Up until now, Tesla has largely been the only game in town when it comes to offering a wide variety of electric cars. Other carmakers — Porsche, Audi, Jaguar and GM, to name a few — have begun edging into the EV space, but none of them have offered the plethora of options that Elon Musk’s automaker has. Volkswagen’s forthcoming electric car onslaught is poised to change that, however; the company plans to sell 1.5 million EVs over the next five years, thanks to the arrival of a wide variety of different models all sold under the ID sub-brand.
And now we’ve learned the centerpiece of VW’s ID rollout might be an electric sports car packing special new battery tech to help give it an edge over Tesla.
According to Autocar, which cites “highly placed” sources inside Volkswagen, the ID R sports car will be based off the same basic MEB platform that’s set to serve as the backbone of most of VW’s ID fleet. With the chassis able to accept electric motors on the front and/or rear axles, the ID R could conceivable be engineered with all-wheel-drive, giving it extreme EV acceleration like the Tesla Model S and Porsche Taycan offer.
Of course, as those cars prove, squeezing extreme performance from electric motors is nothing new.
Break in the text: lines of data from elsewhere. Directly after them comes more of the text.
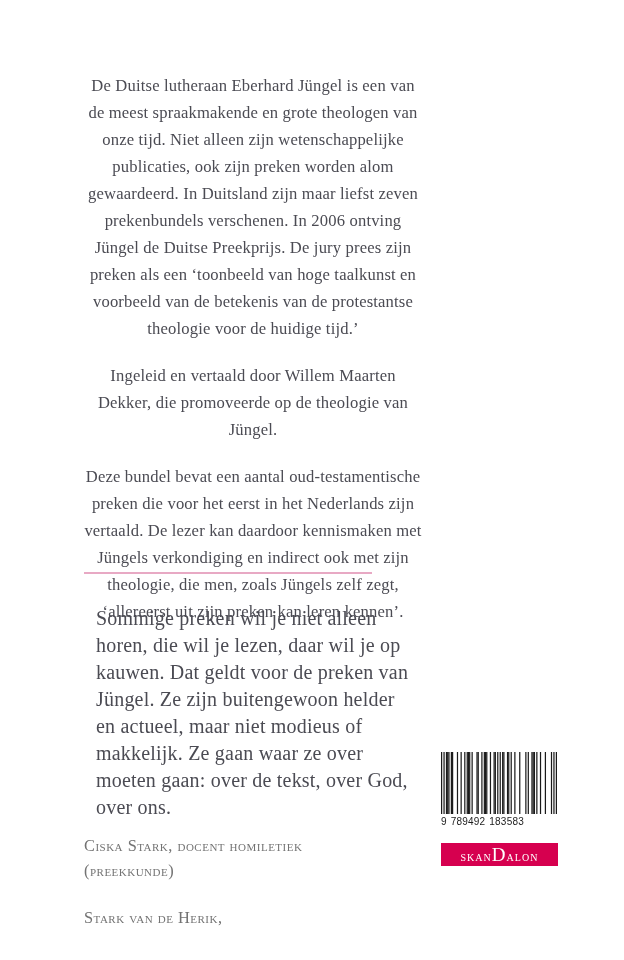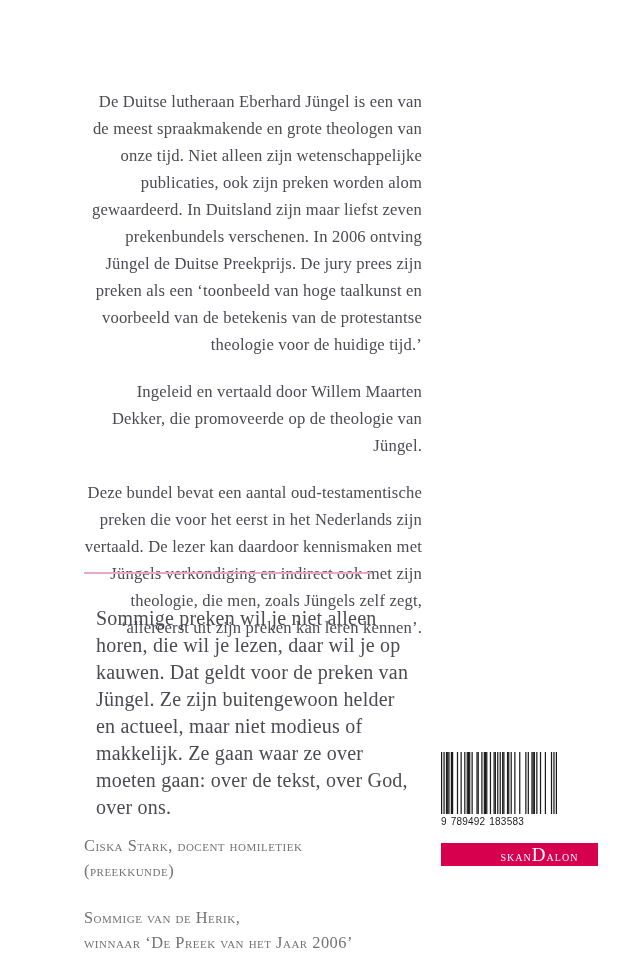"De Duitse lutheraan Eberhard Jüngel" .para { margin: 16px 0 20px 0 -> 0 0 20px 0; text-align: right -> center }
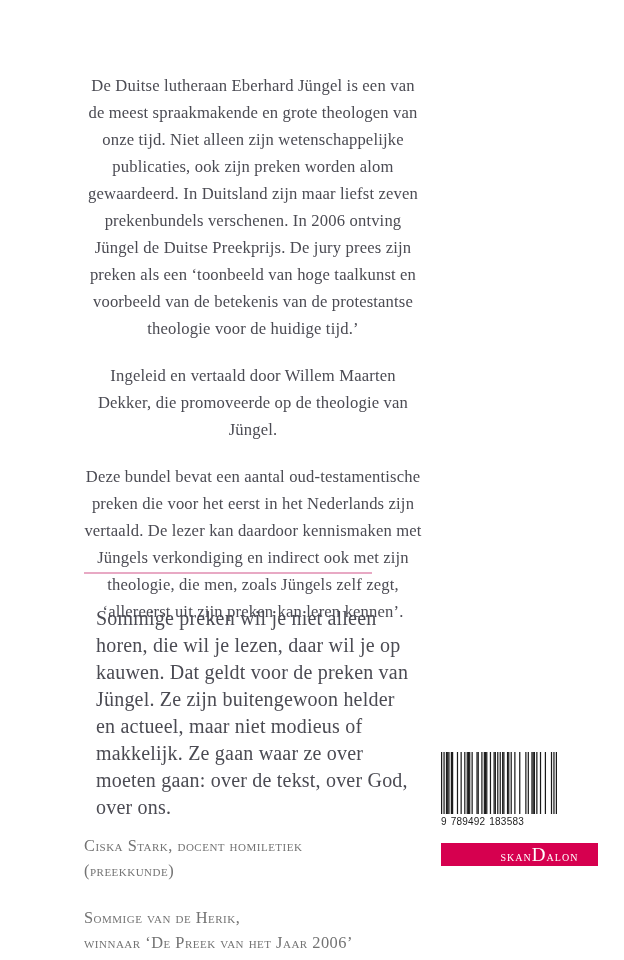"skan" .logo-box { padding-left: 40px -> none }
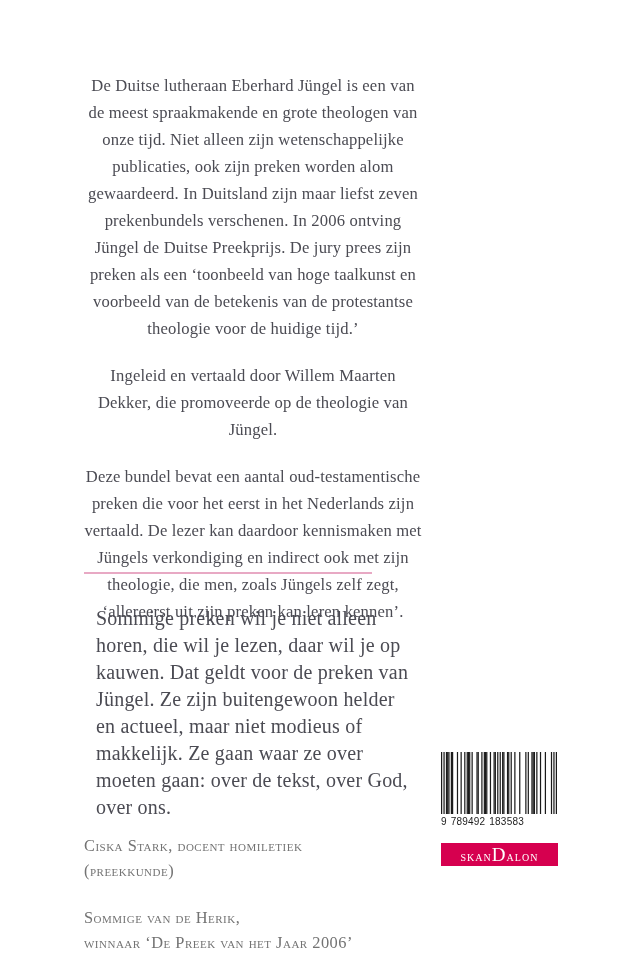"Sommige van de Herik," p.attrib { text: Sommige -> Stark }
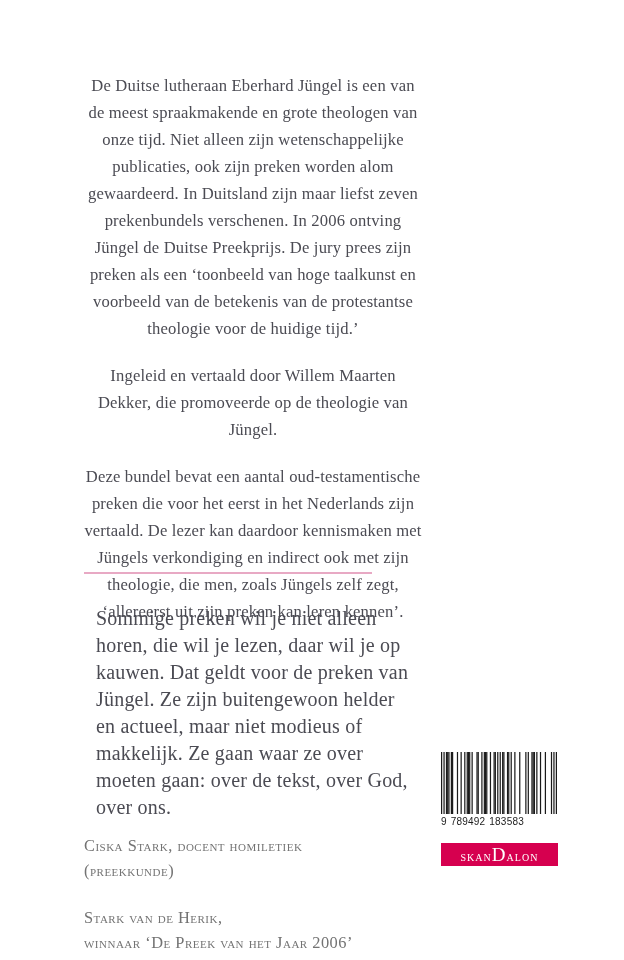"winnaar ‘De Preek van het" p.attrib { html: <p>winnaar ‘De Preek van het Jaar 2006’</p> -> none }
Where the VW ID R sports car could have an advantage is in the big chunk of metal and chemicals that holds the power for them. Volkswagen is reportedly leveraging what it learned with its groundbreaking, record-breaking ID R sports car — the car that ran up Pikes Peak in less than eight minutes and lapped the Nurburgring Nordschleife in barely more than six — to create performance-optimized batteries for the new sporty EV road cars.
“We are beginning to work on the first batteries for the performance road cars, using the dedicated team from the ID R, so there will be a direct link between them,” VW motorsport director Sven Smeets said, according to Autocar.
Volkswagen R performance car division boss Jost Capito elaborated, explaining that the company can use different methods of battery construction and different types of chemical mixes in the batteries themselves for high-performance machines than they would for more conventional vehicles.
“There are different demands on a performance car than a road car, and we’re looking at all aspects to see what we can do with the technology,” he said. “We’ve seen how it works in the ID R and now we want to see how it looks in a road car.”
Note that Smeets said road cars, plural. The ID R range may be led by a Tesla Roadster-fighting sports car in the middle of the next decade, but it’s also expected to expand into high-performance variants of the other ID vehicles. In other words, much the way the Golf range is topped by a Golf R, the ID.3 hatchback’s range will likely be capped by a sporty, all-electric ID.3 R down the line.